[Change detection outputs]
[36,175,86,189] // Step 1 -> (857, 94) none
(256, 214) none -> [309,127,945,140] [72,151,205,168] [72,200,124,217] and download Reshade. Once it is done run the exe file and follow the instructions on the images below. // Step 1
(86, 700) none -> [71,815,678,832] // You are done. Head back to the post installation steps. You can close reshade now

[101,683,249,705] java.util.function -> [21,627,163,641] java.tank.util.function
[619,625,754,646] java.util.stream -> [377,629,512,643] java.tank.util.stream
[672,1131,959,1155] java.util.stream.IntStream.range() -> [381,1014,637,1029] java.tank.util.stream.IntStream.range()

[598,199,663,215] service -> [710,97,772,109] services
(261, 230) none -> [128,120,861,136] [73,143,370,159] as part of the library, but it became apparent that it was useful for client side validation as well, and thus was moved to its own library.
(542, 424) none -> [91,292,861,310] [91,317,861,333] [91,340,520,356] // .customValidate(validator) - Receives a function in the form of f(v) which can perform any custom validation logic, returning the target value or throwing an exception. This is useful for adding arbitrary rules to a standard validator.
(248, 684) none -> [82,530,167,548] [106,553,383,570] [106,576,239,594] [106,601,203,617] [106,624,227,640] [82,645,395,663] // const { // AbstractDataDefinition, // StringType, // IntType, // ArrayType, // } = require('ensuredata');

Your objective: Only the lines from the one with "[619,625,754,646] java.util.stream ->" through the final line above belong in the answer, each retyped exactly.

Finished exercise:
[619,625,754,646] java.util.stream -> [377,629,512,643] java.tank.util.stream
[672,1131,959,1155] java.util.stream.IntStream.range() -> [381,1014,637,1029] java.tank.util.stream.IntStream.range()

[598,199,663,215] service -> [710,97,772,109] services
(261, 230) none -> [128,120,861,136] [73,143,370,159] as part of the library, but it became apparent that it was useful for client side validation as well, and thus was moved to its own library.
(542, 424) none -> [91,292,861,310] [91,317,861,333] [91,340,520,356] // .customValidate(validator) - Receives a function in the form of f(v) which can perform any custom validation logic, returning the target value or throwing an exception. This is useful for adding arbitrary rules to a standard validator.
(248, 684) none -> [82,530,167,548] [106,553,383,570] [106,576,239,594] [106,601,203,617] [106,624,227,640] [82,645,395,663] // const { // AbstractDataDefinition, // StringType, // IntType, // ArrayType, // } = require('ensuredata');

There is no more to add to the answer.